La passata di pomodoro in città


Come ogni anno in questo periodo mi punisco con due o tre giorni di full immersion per preparare a casa, a Milano, la passata (salsa? conserva?) di pomodoro.

Compero, sull’appennino modenese, alcune cassette di pomodori freschi e buoni di orto (altrimenti non si spiegherebbe tanto impegno) e con quello che ne ricavo vado avanti tutto l’inverno senza difficoltà.

Non ho mai fatto conti per capire se c’è un vantaggio economico, mi basta quello sul sapore e sulla salute.

Se volete provare a fare la passata come la faccio io, o semplicemente seguire la mia attività in questi giorni, potete leggere qui: alla fine troverete anche un bel consiglio su come recuperare persino i pomodori meno freschi!

La salsa di pomodoro fatta in casa, in una cucina di città


La mia scorta, due cassette piene!

Voi come la chiamate? Salsa? Passata? Conserva? In ogni caso, c’è un’enorme soddisfazione nel prepararsela da soli: conosciamo la provenienza della materia prima, stiamo attenti all’igiene, e poi è indiscutibilmente più buona di quella industriale.

Farla è semplicissimo, e nemmeno così lungo, almeno per la mia esperienza domestica

Ci vuole, quello sì, un minimo di attrezzatura (molto economica!) che faciliti il lavoro

Sono convinta che, per quanto sia l’entusiasmo iniziale, se poi il processo diventa complicato e dispersivo, l’entusiasmo va a farsi benedire, come si dice

Cosa serve?

  • Pomodori da salsa (ce ne sono svariate varietà) di sicura provenienza
  • sale
  • Vasetti di vetro con coperchio, pulitissimi, lavati e asciugati accuratamente
  • 1 pentolona (la mia contiene circa 10 chili di pomodori)
  • 1 passaverdura o, molto meglio, un piccolo attrezzo apposta 
  • 1 imbuto adeguato 
  • Qualche ciotola

Tempo impiegato da me: per ogni pentola, circa tre ore + il tempo del raffreddamento. Fate i vostri conti.

Io immergo i pomodori nell’acqua fredda, li pulisco uno a uno, li taglio in tre o quattro parti – e controllo attentamente che non ci siano difetti, ammaccature, parti ammuffite, che ovviamente elimino – e li metto nella pentola.

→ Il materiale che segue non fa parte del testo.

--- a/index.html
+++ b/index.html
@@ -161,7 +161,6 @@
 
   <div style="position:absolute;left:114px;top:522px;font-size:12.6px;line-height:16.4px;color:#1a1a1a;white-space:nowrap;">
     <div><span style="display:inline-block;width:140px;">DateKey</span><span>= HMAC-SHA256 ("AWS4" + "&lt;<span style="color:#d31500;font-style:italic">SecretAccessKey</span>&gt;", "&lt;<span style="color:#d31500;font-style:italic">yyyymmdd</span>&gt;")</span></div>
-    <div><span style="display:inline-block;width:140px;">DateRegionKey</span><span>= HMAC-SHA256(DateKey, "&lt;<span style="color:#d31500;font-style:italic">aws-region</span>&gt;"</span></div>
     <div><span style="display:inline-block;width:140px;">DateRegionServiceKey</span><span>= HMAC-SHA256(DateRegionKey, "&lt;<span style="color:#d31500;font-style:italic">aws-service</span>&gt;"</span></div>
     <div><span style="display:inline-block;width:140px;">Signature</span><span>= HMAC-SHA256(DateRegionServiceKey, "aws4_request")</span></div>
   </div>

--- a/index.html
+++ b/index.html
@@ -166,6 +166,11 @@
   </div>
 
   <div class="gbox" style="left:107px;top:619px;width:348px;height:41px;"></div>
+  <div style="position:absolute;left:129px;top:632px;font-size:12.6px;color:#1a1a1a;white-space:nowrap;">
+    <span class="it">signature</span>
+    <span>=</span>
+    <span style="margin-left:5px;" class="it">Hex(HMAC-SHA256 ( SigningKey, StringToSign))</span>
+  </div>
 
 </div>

Scaldo subito e rimescolo man mano che aggiungo, perché non si attacchino. Questo è un rischio solo al principio, poi i pomodori cominciano a emettere la loro acqua e si può procedere mescolando solo ogni tanto.

 

Vado avanti finchè la pentola non è piena per ¾, oltre renderebbe complicate le operazioni successive

Lascio cuocere quasi indisturbato finchè i pomodori sono quasi sfatti e le bucce opache e rugose (calcolate 40 minuti circa)

Ora passo tutti i pomodori con questa magica macchinetta, che mi restituisce da una parte il passato e dall’altra bucce e semi

Rimetto la salsa passata sul fornello e la faccio cuocere un po’ finchè non ha raggiunto la cremosità che preferisco. Qui aggiungo un pochino di sale.

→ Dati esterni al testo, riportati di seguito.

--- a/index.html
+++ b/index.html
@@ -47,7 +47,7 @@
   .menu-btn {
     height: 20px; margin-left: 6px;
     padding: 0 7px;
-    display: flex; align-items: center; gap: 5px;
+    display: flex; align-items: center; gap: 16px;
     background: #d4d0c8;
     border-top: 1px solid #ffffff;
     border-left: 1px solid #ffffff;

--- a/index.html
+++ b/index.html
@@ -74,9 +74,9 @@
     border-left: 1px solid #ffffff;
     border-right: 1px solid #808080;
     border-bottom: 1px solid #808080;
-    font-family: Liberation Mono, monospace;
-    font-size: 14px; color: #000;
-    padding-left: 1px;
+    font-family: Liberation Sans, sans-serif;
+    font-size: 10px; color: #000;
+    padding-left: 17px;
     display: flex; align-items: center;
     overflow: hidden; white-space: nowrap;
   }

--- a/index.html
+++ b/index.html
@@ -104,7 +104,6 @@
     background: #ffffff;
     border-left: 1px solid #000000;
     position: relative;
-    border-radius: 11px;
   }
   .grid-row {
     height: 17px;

Intanto preparo i barattoli e i tappi

Appena la salsa è pronta, bollente, la invaso rapidamente, chiudo bene i coperchi, posiziono i barattoli uno vicino all’altro e li copro tutti con una vecchia copertina. Li lascio raffreddare completamente così.

In questo modo nei vasi si crea il sottovuoto, e infatti si distingue chiaramente il “clack” dei coperti, man mano che si sigillano.

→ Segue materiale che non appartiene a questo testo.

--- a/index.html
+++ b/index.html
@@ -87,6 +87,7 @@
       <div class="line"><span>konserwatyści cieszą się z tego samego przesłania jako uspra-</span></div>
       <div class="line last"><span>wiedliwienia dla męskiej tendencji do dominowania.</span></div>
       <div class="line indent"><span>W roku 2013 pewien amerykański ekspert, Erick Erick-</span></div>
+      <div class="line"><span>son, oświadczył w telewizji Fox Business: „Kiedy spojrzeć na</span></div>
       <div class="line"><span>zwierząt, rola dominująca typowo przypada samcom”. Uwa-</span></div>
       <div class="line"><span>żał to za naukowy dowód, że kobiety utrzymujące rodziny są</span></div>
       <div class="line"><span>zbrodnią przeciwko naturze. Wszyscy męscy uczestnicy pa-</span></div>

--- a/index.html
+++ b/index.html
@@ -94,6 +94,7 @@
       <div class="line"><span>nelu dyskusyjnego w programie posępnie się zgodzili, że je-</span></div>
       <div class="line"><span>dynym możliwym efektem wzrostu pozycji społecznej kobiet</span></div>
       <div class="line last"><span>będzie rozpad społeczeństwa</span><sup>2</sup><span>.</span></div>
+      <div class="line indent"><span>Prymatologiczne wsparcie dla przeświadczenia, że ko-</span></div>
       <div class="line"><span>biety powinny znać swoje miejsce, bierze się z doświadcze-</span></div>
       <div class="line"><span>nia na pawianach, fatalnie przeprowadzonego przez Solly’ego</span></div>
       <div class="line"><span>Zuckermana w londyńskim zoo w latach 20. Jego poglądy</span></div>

Una volta freddi, la salsa è pronta

Si può consumare subito, o conservare per mesi.

È molto, ma molto più buona di quella comperata, ed è pure vegana!

Il Gusto di non Sprecare: Se, nonostante tutto, qualche pomodoro è davvero inutilizzabile, non buttatelo! Fate come Elena, lungimirante blogger e scrittrice di gialli di successo, che la scorsa stagione ha piantato qualche pomodoro non utilizzabile per la passata, e quest’anno ha trovato una pianta di pomodori ben cresciuta e fruttifera sul terrazzo!